La nuit d'une soirée.
Il me reste comme une mélancolie accrochée à la peau, à quelques notes et trois filets de voix d'un autre horizon. Là-bas, sous le béton et les colonnes de verre. Il me reste comme une larme sèche à l'œil. Comme une violente douceur qui touche son but autant qu'elle dépérit en route. Une langueur. Espoir et désespoir. Comme la toile opaque d'une nuit sans phare mais constellée. Et la notion du temps qui s'enfuit, emportant avec lui le passé qu'il ne cesse de rejouer et de détruire. De rappeler, au présent. Juste pour faire dire au moment qui passe à l'instant sur la peau et le cœur que plus rien ne serait jamais pareil. Que tout s'échappe, change et tombe des mains. Toujours autre, toujours sauvage et incertain. Sans lui permettre d'affirmer si cela sera pire ou meilleur, à l'avenir. Il me reste une berceuse dans un recoin de l'âme. Les notes agressives d'un rock déchaîné embrassant la folk des cabarets américains, celles suspendus en pizzicato délicat sur fond de complaintes des anges et la voix éraillée de ceux qui ne savent plus où regarder.

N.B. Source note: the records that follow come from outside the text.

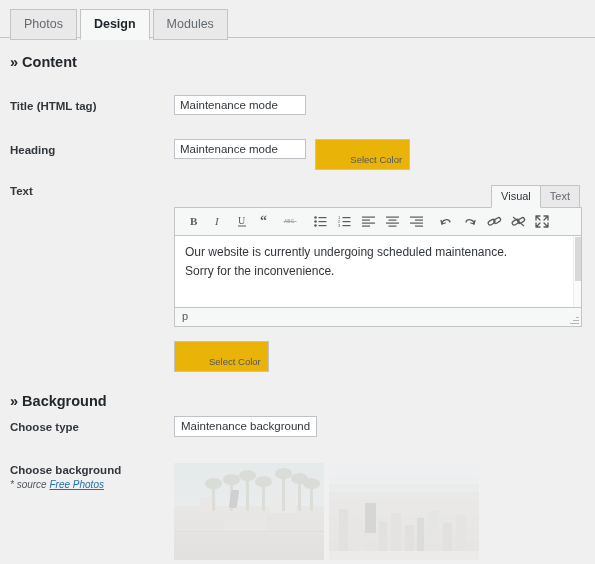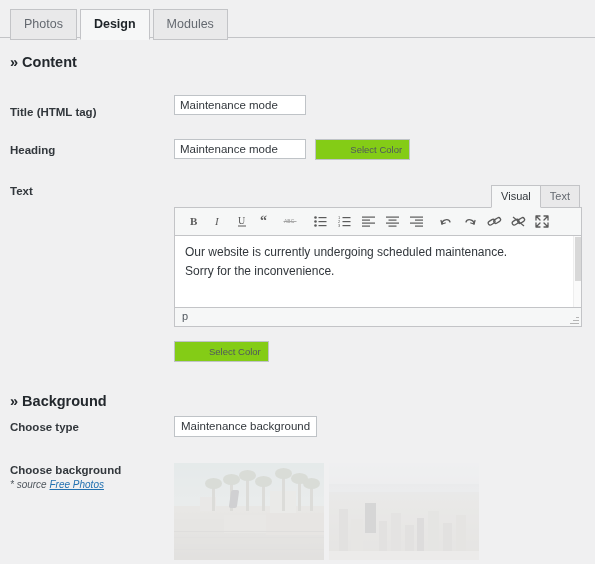--- a/index.html
+++ b/index.html
@@ -295,7 +295,7 @@
 <div class="section-head" id="sec-content">» Content</div>
 
 <div class="row" style="top:95px;">
-  <div class="label" style="top:10px;">Title (HTML tag)</div>
+  <div class="label" style="top:4px;">Title (HTML tag)</div>
   <div class="field">
     <input class="txt" type="text" value="Maintenance mode" style="">
   </div>

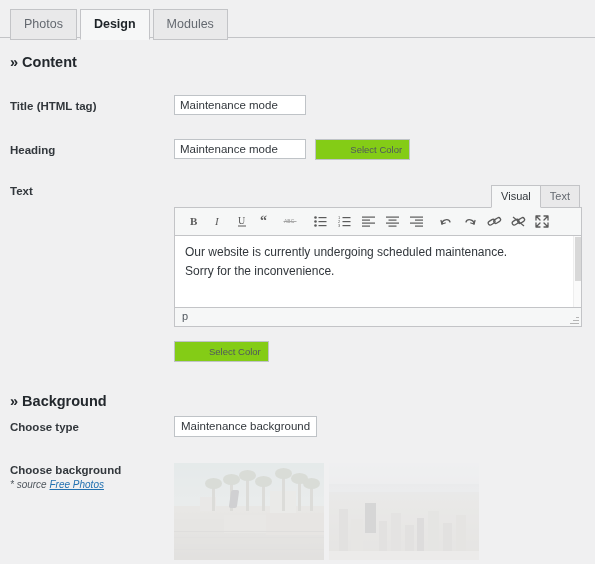--- a/index.html
+++ b/index.html
@@ -113,9 +113,9 @@
   .colorpicker {
     display: inline-flex;
     align-items: flex-end;
-    height: 21px;
+    height: 31px;
     border: 1px solid #bfc3c7;
-    background: #84cc16;
+    background: #eab308;
     vertical-align: top;
     cursor: pointer;
   }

Un frisson. Quelques sourires. Quelques notes. Quelques photos.
Et je tremble.
Je suis dur
Je suis tendre
Et j'ai perdu mon temps
A rêver sans dormir
A dormir en marchant
Partout où j'ai passé
J'ai trouvé mon absence
Je ne suis nulle part
Excepté le néant
Mais je porte caché au plus haut des entrailles
A la place ou la foudre a frappé trop souvent
Un coeur ou chaque mot a laissé son entaille
Et d'où ma vie s'égoutte au moindre mouvement
Pierre Réverdy.
Tard dans la vie, in La Liberté des mers.